El racismo es la negación de los mismos valores que defiende la cultura occidental democrática, pero ésta lleva su mano derecha manchada de sangre. No hubo democracia griega sin excluidos, ni Revolución Francesa que no dejara a las colonias en el olvido, como no hay bienestar, paz y riqueza en este mundo desarrollado sin un mundo exterior explotado mediante unas reglas injustas e insolidarias. El racismo, no el brutal de los skin heads, sino el que niega las mismas posibilidades al otro, es una descarada y sutil estrategia de dominación del otro, de los otros, estigmatizados como inferiores. Por eso el sexismo tiende la mano al racismo y la xenofobia porque pretende mantener una jerarquía de poderes irreal e ideológica por muy tradicional que sea. La declaración en la conferencia mundial de la mujer en Pekín ha sido muy pobre. Y es que todavía hay grandes fuerzas, como en antiguas épocas de moros y cristianos que les interesa que la mujer sea igual a procreación en manos de las necesidades del poder, así como mano de obra de reserva para las empresas y, como siempre, reposo dulce y compresivo del ‘guerrero’ que lleva en las venas el virus del éxito.

Las instituciones políticas internacionales juegan bien la diplomacia, el lenguaje de medias verdades, de la ambigüedad. La política internacional ha sabido jugar la táctica del doble rasero. La enorme China con su mercado de más de 1.200 millones de habitantes y su crecimiento económico sin parangón, a pesar de su sistema monolítico, de su ‘revolución cultural’, de su invasión del Tibet, de su hostigamiento a Taiwan, de sus presos políticos en la revolución estudiantil del 89 ha hecho que EEUU, salvo protestas, la considerara como nación más favorecida en el intercambio comercial. Por el contrario, Cuba, país caribeño chiquitito y salsero, es mantenida durante 30 años en un bloqueo numantino que a todos –a casi todos– da verdadera vergüenza.

Por momentos el mundo se vuelve paranoico. Es hábil crear enemigos en el exterior de fantásticos imperios en el frío, al otro lado del muro para rearmarse atómicamente hasta los dientes y justificar un mundo policial. Descargar helicópteros en la selva colombiana para cortar los cultivos de la coca, prohibirla, perseguirla cuando son los habitantes del propio país los mayores consumidores del globo y cuando sus mismos bancos blanquean el dinero sucio de la droga.

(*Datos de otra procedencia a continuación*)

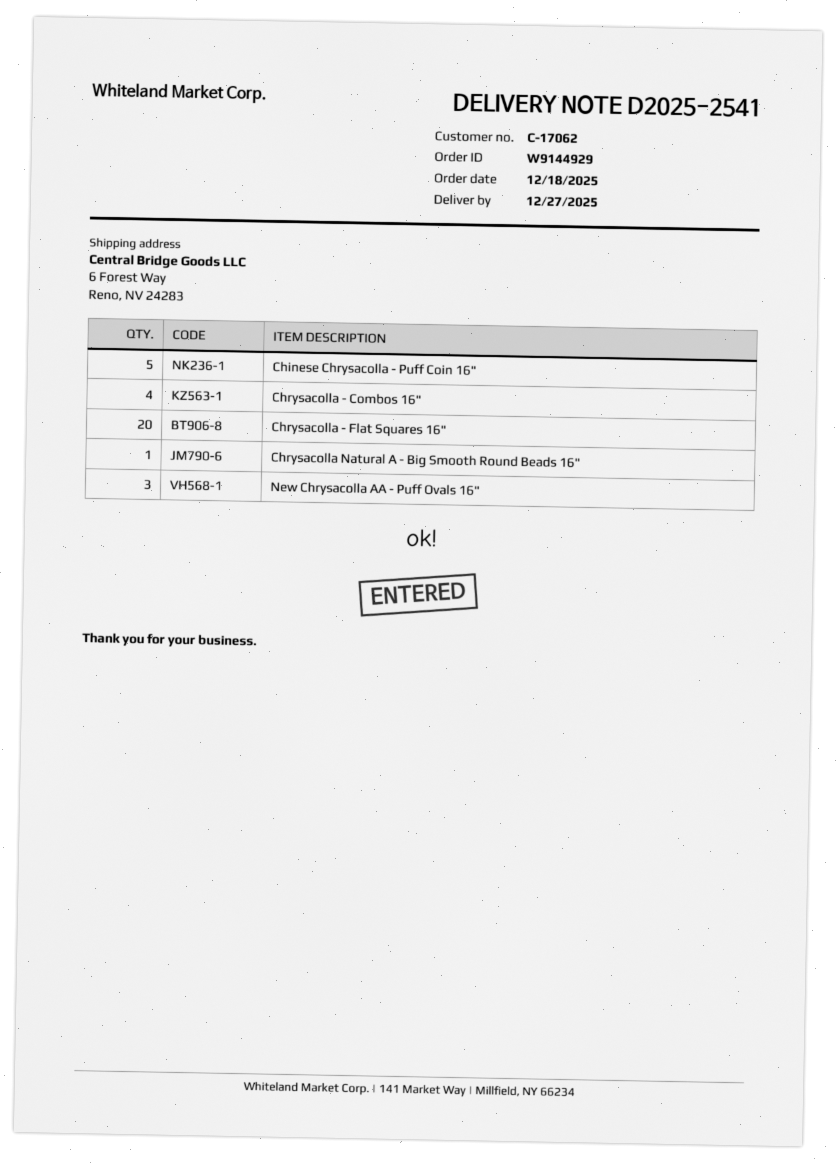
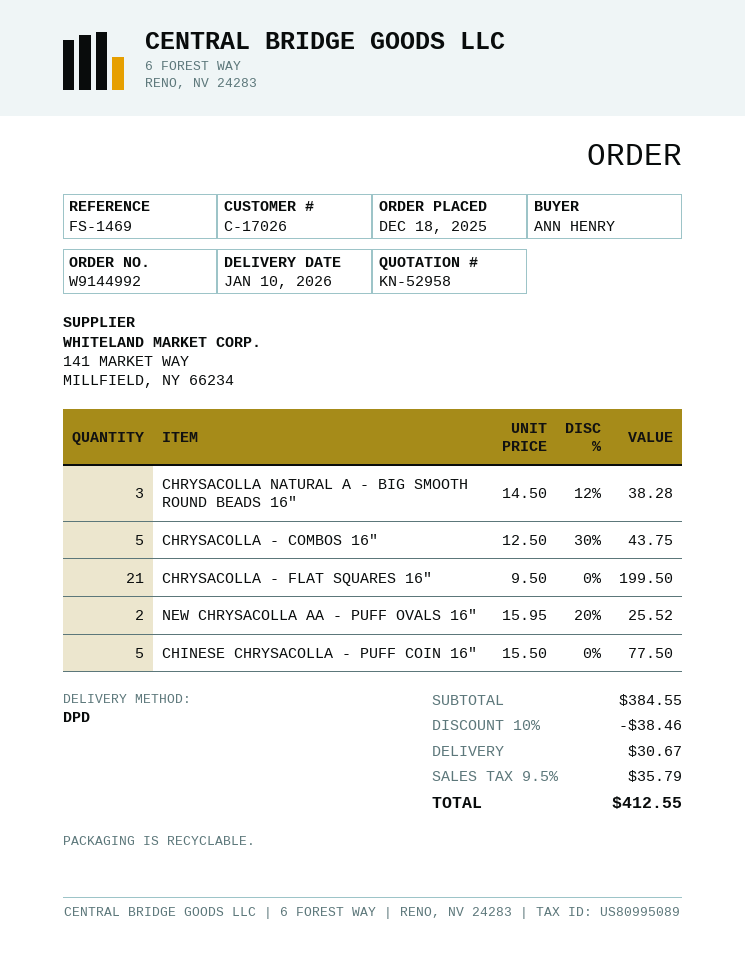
order number: W9144929 -> W9144992
delivery date: 2025-12-27 -> 2026-01-10
customer number: C-17062 -> C-17026
Chrysacolla - Combos 16": 4 -> 5
Chrysacolla - Flat Squares 16": 20 -> 21
Chrysacolla Natural A - Big Smooth Round Beads 16": 1 -> 3
New Chrysacolla AA - Puff Ovals 16": 3 -> 2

El largo etcétera del mundo es inacabable e innecesario describirlo. Los males del mundo son carencias del corazón, imposibilidades del alma. La espiral ciega del miedo y del deseo que todos tenemos es la mejor estrategia del poderoso que ve en el enfrentamiento permanente con todo su propia razón de ser. Si somos todos amigos qué carajo pintan los militares.

También es cierto, como decía Tagore que, leemos mal el mundo y luego nos sentimos engañados. Hay que leerlo bien, despacito, entre lineas, y no como nos lo presentan los poderosos. Aún así, Russell, con la experiencia de sus 97 años quizás acertaba en cuanto a la estupidez que manifestamos como seres humanos. Aún así, somos millones y millones los que estamos intentando despertar de este mal sueño.